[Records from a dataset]
####################
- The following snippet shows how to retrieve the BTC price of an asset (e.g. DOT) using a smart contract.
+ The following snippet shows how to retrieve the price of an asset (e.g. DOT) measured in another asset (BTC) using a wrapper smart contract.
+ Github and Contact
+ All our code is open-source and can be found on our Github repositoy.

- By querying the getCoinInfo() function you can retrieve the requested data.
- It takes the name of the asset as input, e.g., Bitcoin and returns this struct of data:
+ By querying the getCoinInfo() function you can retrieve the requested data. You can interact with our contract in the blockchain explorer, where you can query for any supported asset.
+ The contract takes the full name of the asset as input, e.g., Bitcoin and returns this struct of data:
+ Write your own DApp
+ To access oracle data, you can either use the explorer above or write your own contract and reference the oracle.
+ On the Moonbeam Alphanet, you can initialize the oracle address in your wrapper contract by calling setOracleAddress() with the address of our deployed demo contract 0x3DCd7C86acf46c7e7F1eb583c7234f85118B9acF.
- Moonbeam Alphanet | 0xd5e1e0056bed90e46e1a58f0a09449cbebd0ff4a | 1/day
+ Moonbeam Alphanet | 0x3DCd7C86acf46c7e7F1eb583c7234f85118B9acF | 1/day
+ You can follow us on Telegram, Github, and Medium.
####################
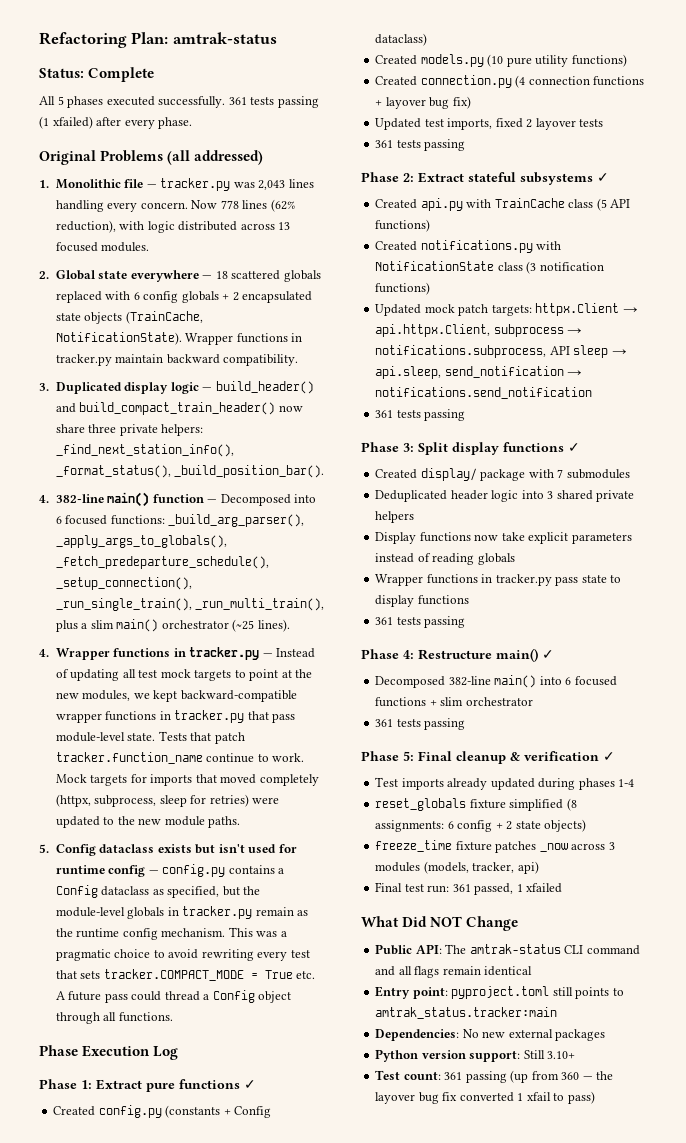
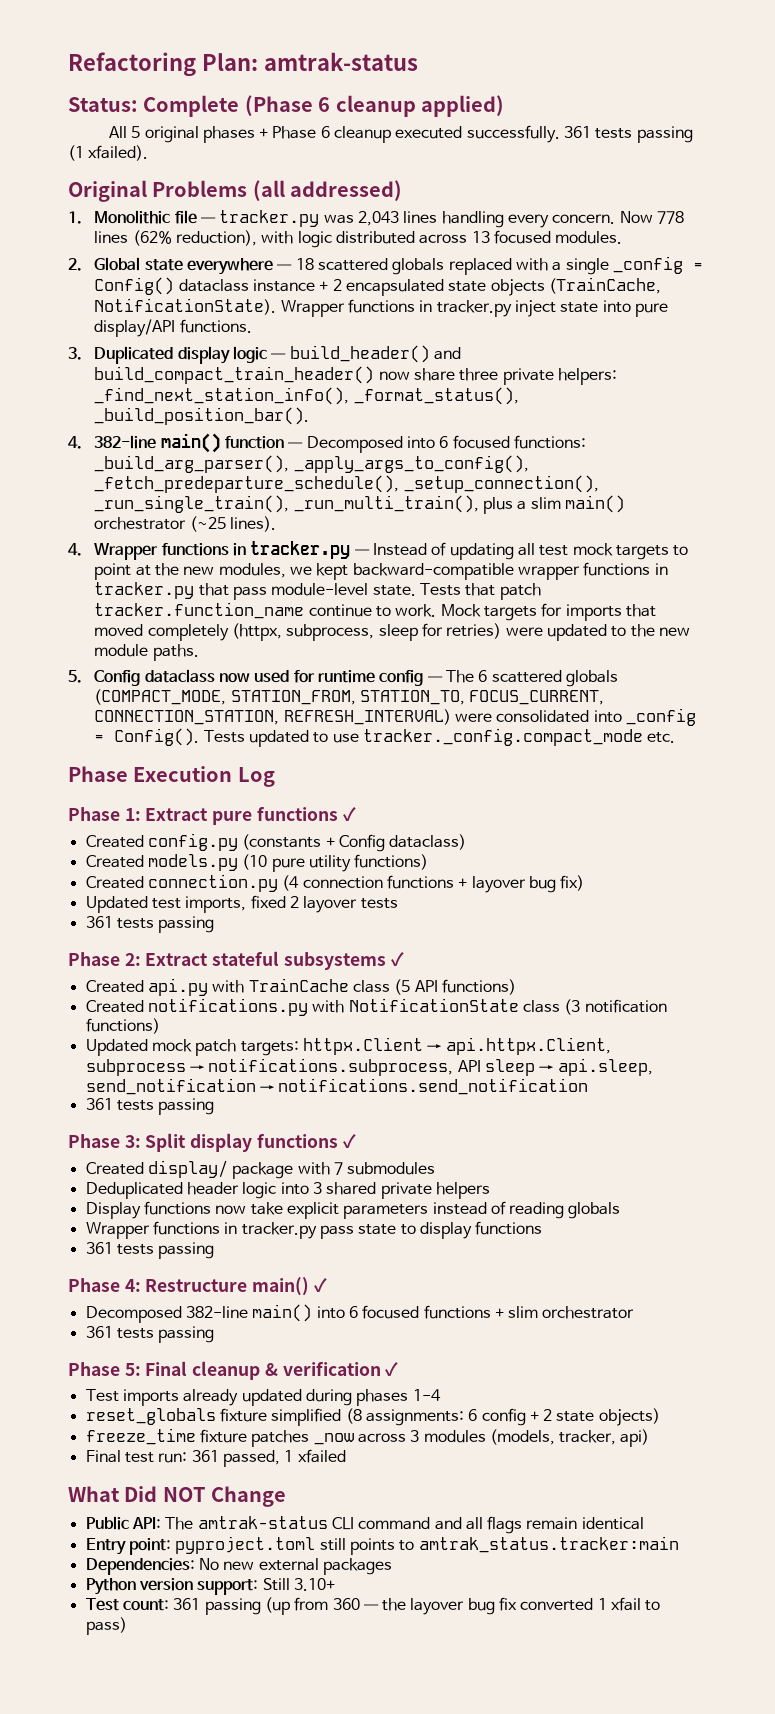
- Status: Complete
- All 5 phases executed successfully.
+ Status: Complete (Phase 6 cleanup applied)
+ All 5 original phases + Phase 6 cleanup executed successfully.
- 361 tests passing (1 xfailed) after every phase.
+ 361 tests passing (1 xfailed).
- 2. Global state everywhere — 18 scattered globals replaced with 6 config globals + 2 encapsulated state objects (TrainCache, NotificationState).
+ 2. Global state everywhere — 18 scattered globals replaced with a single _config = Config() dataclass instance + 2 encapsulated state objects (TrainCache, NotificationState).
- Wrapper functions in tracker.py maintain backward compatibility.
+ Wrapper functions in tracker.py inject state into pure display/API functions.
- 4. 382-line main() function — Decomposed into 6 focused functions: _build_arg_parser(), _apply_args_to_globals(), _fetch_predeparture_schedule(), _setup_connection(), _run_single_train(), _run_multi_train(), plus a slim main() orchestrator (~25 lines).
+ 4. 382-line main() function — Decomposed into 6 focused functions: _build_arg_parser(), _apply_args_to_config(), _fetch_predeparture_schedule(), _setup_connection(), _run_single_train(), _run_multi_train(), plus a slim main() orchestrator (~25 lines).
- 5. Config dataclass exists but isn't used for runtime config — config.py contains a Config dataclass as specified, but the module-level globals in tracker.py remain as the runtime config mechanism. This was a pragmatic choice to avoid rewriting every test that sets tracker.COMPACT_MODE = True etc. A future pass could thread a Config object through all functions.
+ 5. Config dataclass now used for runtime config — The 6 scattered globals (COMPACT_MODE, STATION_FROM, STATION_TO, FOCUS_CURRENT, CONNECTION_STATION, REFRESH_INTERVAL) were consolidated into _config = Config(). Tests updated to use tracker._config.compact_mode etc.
####################
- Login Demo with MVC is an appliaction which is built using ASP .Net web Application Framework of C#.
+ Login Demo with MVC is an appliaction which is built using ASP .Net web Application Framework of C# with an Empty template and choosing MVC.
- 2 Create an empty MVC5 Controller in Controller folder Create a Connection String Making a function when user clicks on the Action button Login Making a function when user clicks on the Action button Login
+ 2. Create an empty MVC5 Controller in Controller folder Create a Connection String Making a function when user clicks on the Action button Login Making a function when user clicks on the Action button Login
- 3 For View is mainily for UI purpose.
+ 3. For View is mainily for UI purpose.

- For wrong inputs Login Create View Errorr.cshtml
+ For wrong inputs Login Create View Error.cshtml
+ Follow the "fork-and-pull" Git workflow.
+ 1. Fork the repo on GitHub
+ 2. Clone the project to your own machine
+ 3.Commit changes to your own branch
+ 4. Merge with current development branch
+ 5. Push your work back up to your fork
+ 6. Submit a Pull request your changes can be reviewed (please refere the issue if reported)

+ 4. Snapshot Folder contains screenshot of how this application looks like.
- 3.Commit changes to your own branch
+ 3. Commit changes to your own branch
####################
TASK BRIEF: From the entries, copy every line in which the string "replaced" can be found.

ANSWER AREA:
- 2. Global state everywhere — 18 scattered globals replaced with 6 config globals + 2 encapsulated state objects (TrainCache, NotificationState).
+ 2. Global state everywhere — 18 scattered globals replaced with a single _config = Config() dataclass instance + 2 encapsulated state objects (TrainCache, NotificationState).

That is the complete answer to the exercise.